Title: Paper notes: Breaking Bad: Quantifying the Addiction of Web Elements to JavaScript
Date: 2023-09-26 17:15

[PDF](https://arxiv.org/pdf/2301.10597.pdf), [local mirror]({static}/files/papers/breaking_bad.pdf)

More or less all conversations involving the [tor browser](https://www.torproject.org/download/)
will at some point contain the following line: "No, javascript isn't disabled
by default because too many sites would break. You can always crank the
security slider all the way up if you want tho."

We all agree that javascript enables all sorts of despicable behaviours making
the web a nightmare-material privacy/security cesspit and completely
inscrutable to a lot of users, so having research done
to quantify how to make it a better place for everyone is always more than welcome.

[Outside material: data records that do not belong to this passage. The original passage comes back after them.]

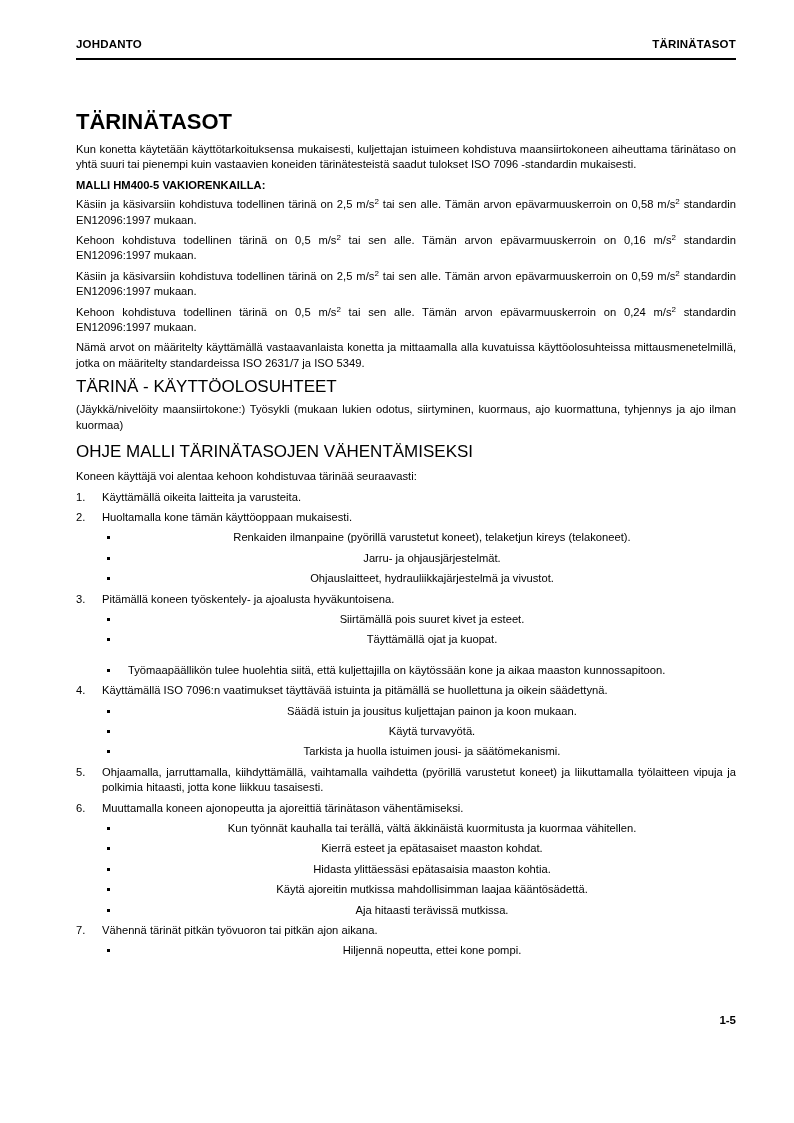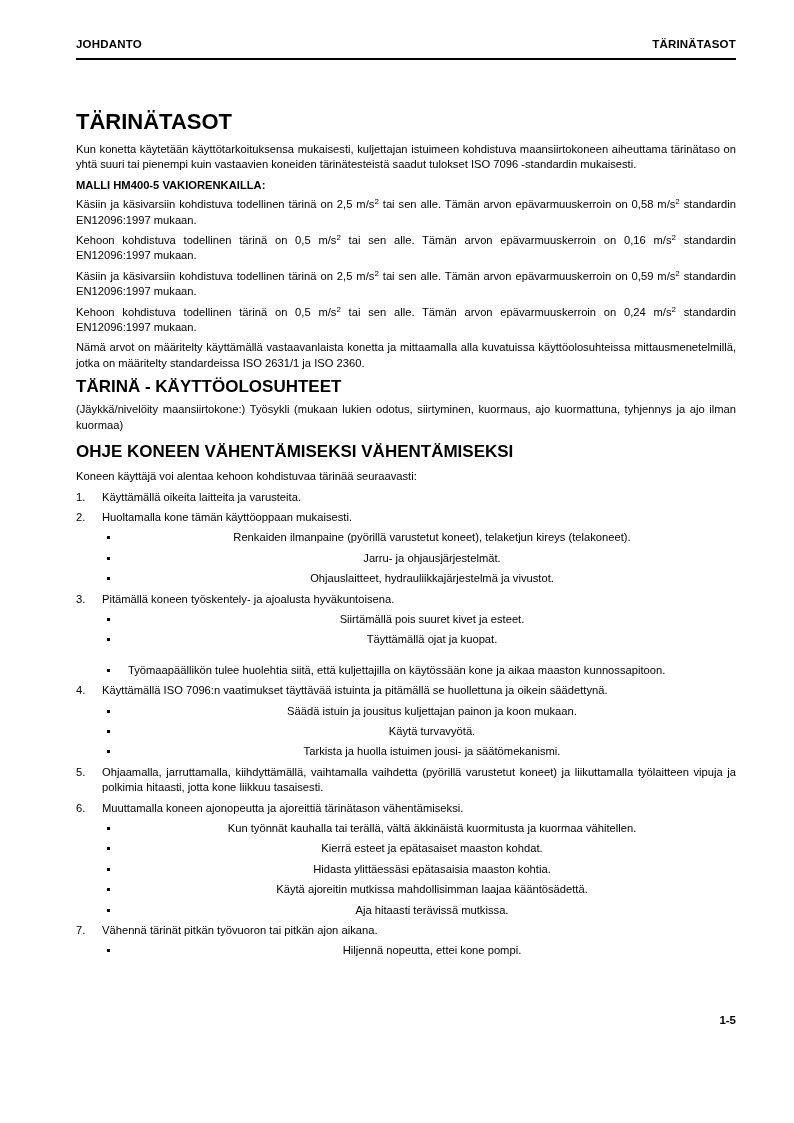"Nämä arvot on määritelty käyttämällä" p { text: 2631/1 ja ISO 2360 -> 2631/7 ja ISO 5349 }
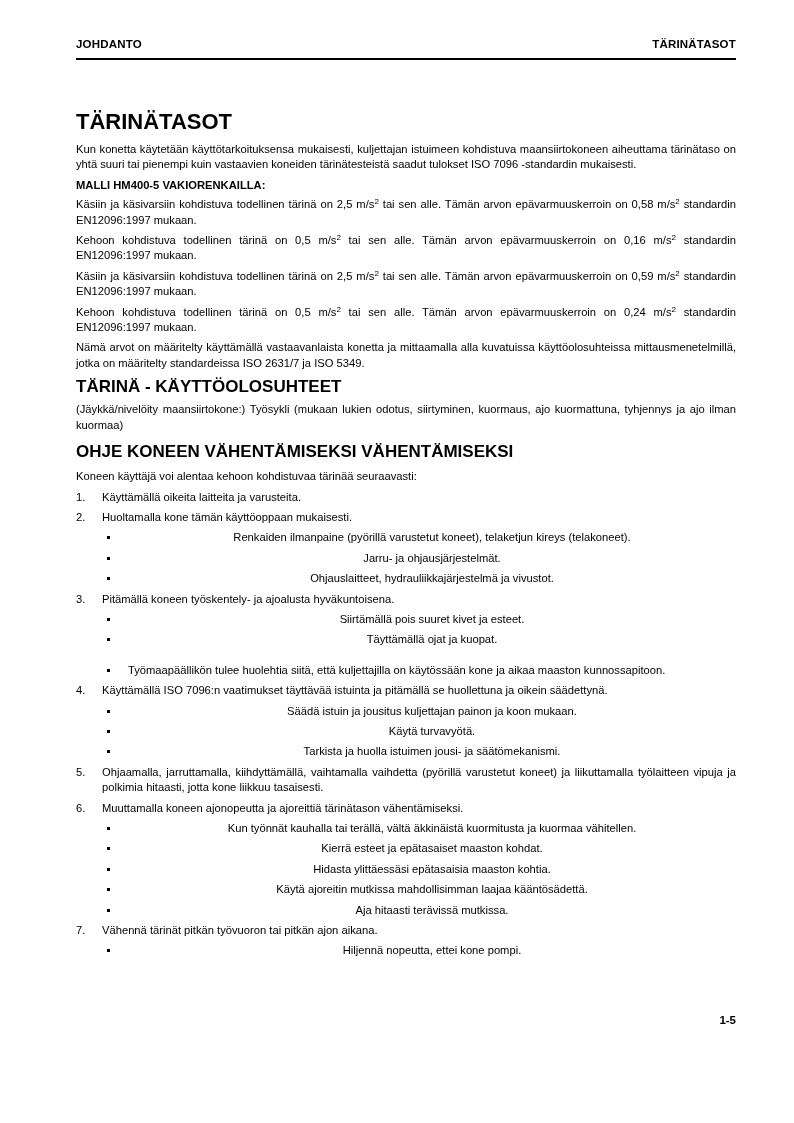"TÄRINÄ - KÄYTTÖOLOSUHTEET" h2 { font-weight: bold -> normal }
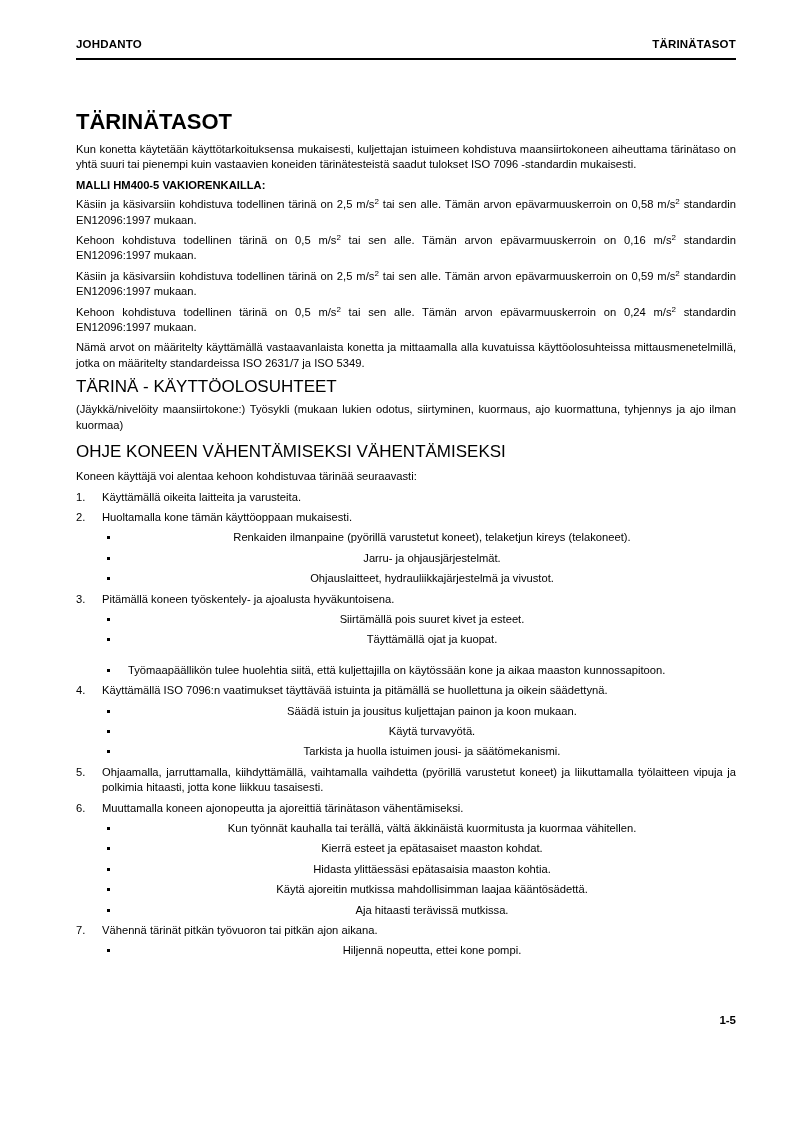"OHJE KONEEN VÄHENTÄMISEKSI" h2 { text: KONEEN VÄHENTÄMISEKSI -> MALLI TÄRINÄTASOJEN }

The main idea of the paper is to load pages from the [Hispar
set](https://hispar.cs.duke.edu/) with and without `javascript.enabled` set,
via [Puppeteer](https://pptr.dev), and to perform
magic human-assisted smart diffing to detect user-perceived/perceivable
breakages. 

The paper is full of fancy graphs and analysis, but the [tldr](https://en.wikipedia.org/wiki/TL;DR) is:

> We discover that 43 % of web pages are not strictly dependent on JavaScript
and that more than 67 % of pages are likely to be usable as long as the visitor
only requires the content from the main section of the page, for which the user
most likely reached the page, while reducing the number of tracking requests by
85 % on average.

An interesting take is that the usage of javascript framework is the main
source of breakage, since <s>a lot</s> all of them result in completely
unusable websites when javascript is disabled. Moreover, anecdotal data seems
to suggest that the bigger a company is, the more their website is going to
break when javascript is disabled.

And like every decent paper, it comes with the [related code and data published](https://gitlab.inria.fr/Spirals/breaking-bad).